§ WHAT IS NEEDED
Pictures stay out; print the rest of the listing below exactly as it stands.

§ RECORDS SHOWN
★ ★ ★ ★

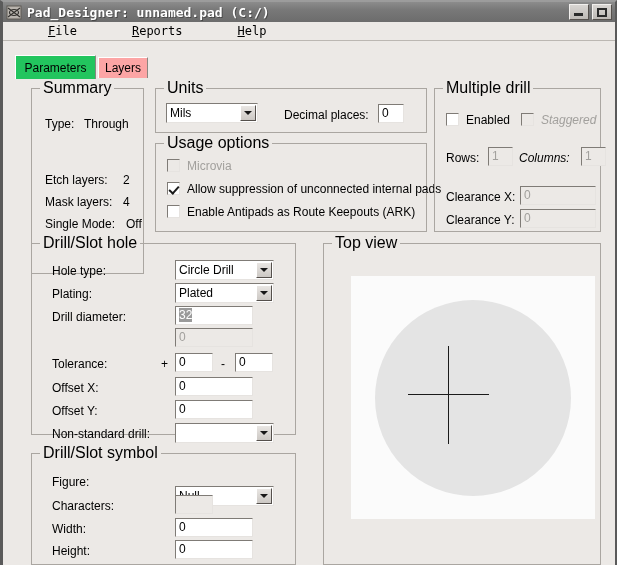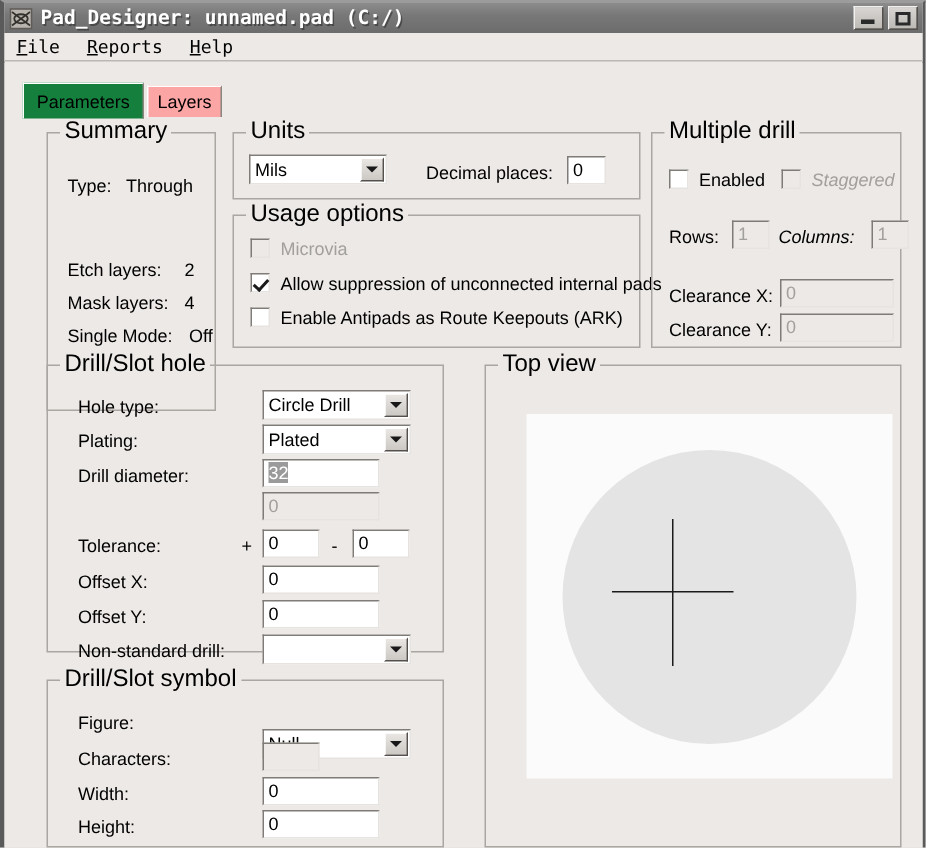--- a/index.html
+++ b/index.html
@@ -102,6 +102,7 @@
     margin-right: 8px;
     white-space: nowrap;
     cursor: default;
+    margin-left: 37px;
   }
   .menu-item u { text-decoration: underline; }
 

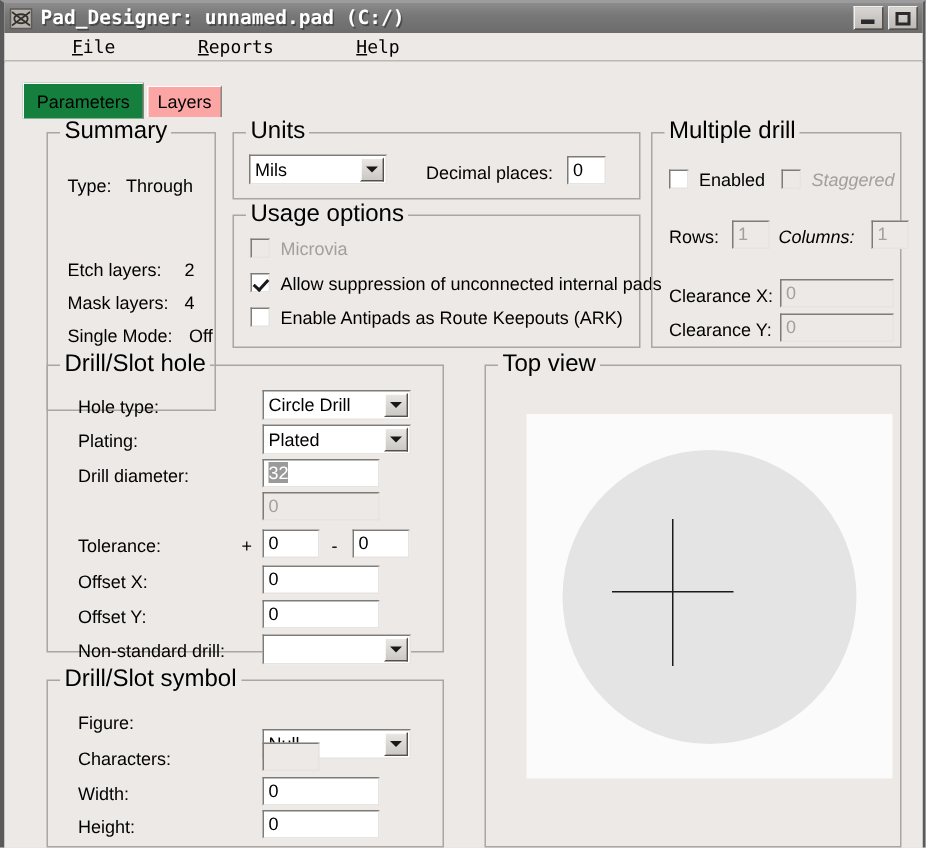--- a/index.html
+++ b/index.html
@@ -141,7 +141,7 @@
     top: 0px;
     height: 24px;
     z-index: 3;
-    background: #15803d;
+    background: #22c55e;
     border-bottom: none;
   }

★ ★ ★ ★

§ RESULT OF THE EXERCISE
--- a/index.html
+++ b/index.html
@@ -102,6 +102,7 @@
     margin-right: 8px;
     white-space: nowrap;
     cursor: default;
+    margin-left: 37px;
   }
   .menu-item u { text-decoration: underline; }
 

--- a/index.html
+++ b/index.html
@@ -141,7 +141,7 @@
     top: 0px;
     height: 24px;
     z-index: 3;
-    background: #15803d;
+    background: #22c55e;
     border-bottom: none;
   }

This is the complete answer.